---
language:
- cs
- da
- de
- en
- hu
- nl
- pl
metrics:
- perplexity
base_model:
- FacebookAI/xlm-roberta-large
pipeline_tag: fill-mask
library_name: transformers
license: mit
new_version: ChrisBridges/xlm-r-malach-v4
tags:
- holocaust
- speech
- history
- historical
- war
---

# XLM-RoBERTa-Malach-v2

Version 2 of XLM-RoBERTa-large with continued pretraining on speech transcriptions of the [Visual History Archive](https://vha.usc.edu/home).
Part 1 of the used training data is ASR, Part 2 is machine translated from Part 1 using [MADLAD-400-3B-MT](https://huggingface.co/google/madlad400-3b-mt). 

**Possibly overfitting. Use the [new version](https://huggingface.co/ChrisBridges/xlm-r-malach-v4) instead.**

## Training Data

**ASR data:** cs, de, en, nl  
**MT data:** cs, da, de, en, hu, nl, pl

**Total tokens:**  4.9B  
**Training tokens:** 4.4B  
**Test tokens:**  490M

Danish, Hungarian, and Polish ASR data are not yet available.
The same documents are used in all 7 languages, but their proportions in number of tokens might differ.
A random split of 10% is used as a test dataset, preserving the language proportions of the training data.
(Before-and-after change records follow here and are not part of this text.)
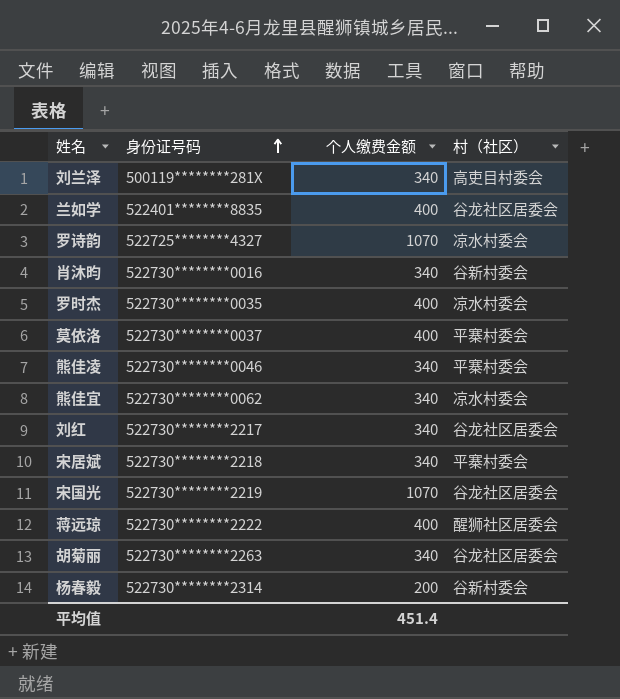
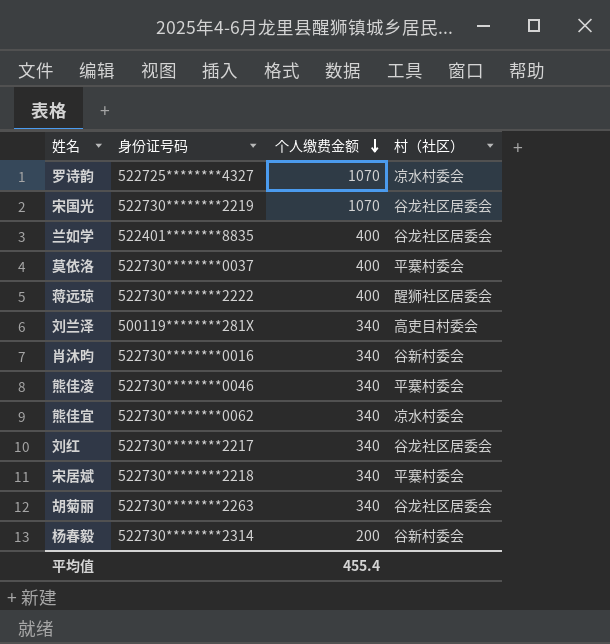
row order: 身份证号码 ascending -> 个人缴费金额 descending
row 罗时杰: 522730********0035 | 400 | 凉水村委会 -> none
平均值 | 个人缴费金额: 451.4 -> 455.4

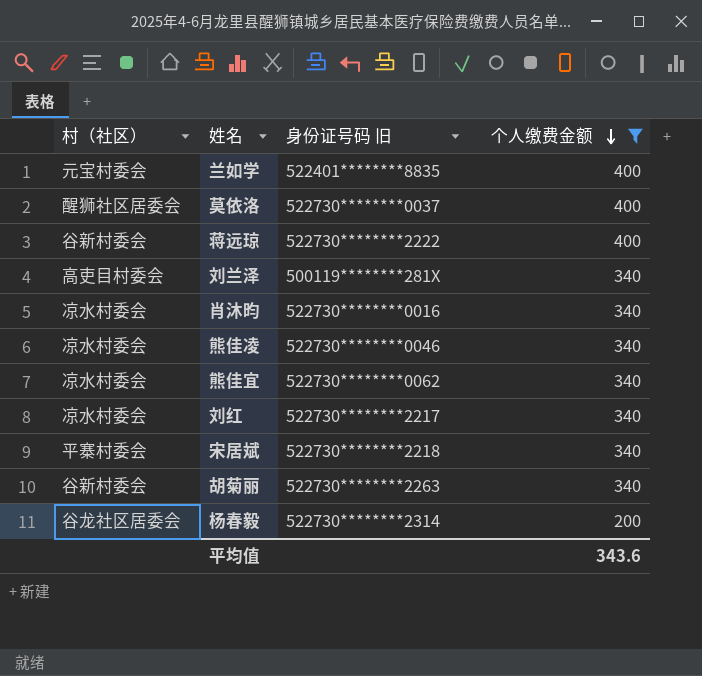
filter: none -> 个人缴费金额 != 1070
column 村（社区） | position: 4 -> 1
column name: 身份证号码 -> 身份证号码 旧
兰如学 | 村（社区）: 谷龙社区居委会 -> 元宝村委会
莫依洛 | 村（社区）: 平寨村委会 -> 醒狮社区居委会
蒋远琼 | 村（社区）: 醒狮社区居委会 -> 谷新村委会
肖沐昀 | 村（社区）: 谷新村委会 -> 凉水村委会
熊佳凌 | 村（社区）: 平寨村委会 -> 凉水村委会
刘红 | 村（社区）: 谷龙社区居委会 -> 凉水村委会
胡菊丽 | 村（社区）: 谷龙社区居委会 -> 谷新村委会
杨春毅 | 村（社区）: 谷新村委会 -> 谷龙社区居委会
平均值 | 个人缴费金额: 455.4 -> 343.6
The test set has been masked with 15% probability.

The data preprocessing (reading, tokenization, concatenation, splitting, and masking of the test dataset) takes around 2.5 hours per language using 8 CPUs.

## Training Details

Parameters are mostly replicated from \[1\] Appendix B:  
AdamW with eps=1e-6, beta1=0.9, beta2=0.98, weight decay=0.01, learning rate=1e-4 with linear schedule and linear warmup for 6% of the first training steps.
Trained with dynamic masking on 8 A100s with per-device batch size 8, using 32 gradient accumulation steps for an effective batch size of 2048, for 1 epoch (33,622 steps) on an MLM objective.  

Main differences from XLM-RoBERTa-large:  
AdamW instead of Adam, effective batch size 2048 instead of 8192, and 34k steps instead of 500k due to a smaller dataset.
Smaller learning rate, since 4e-4 lead to overfitting and increased the perplexity to 233.4169.
This somewhat aligns with \[2\] and \[3\], who continue the pretraining on small data.  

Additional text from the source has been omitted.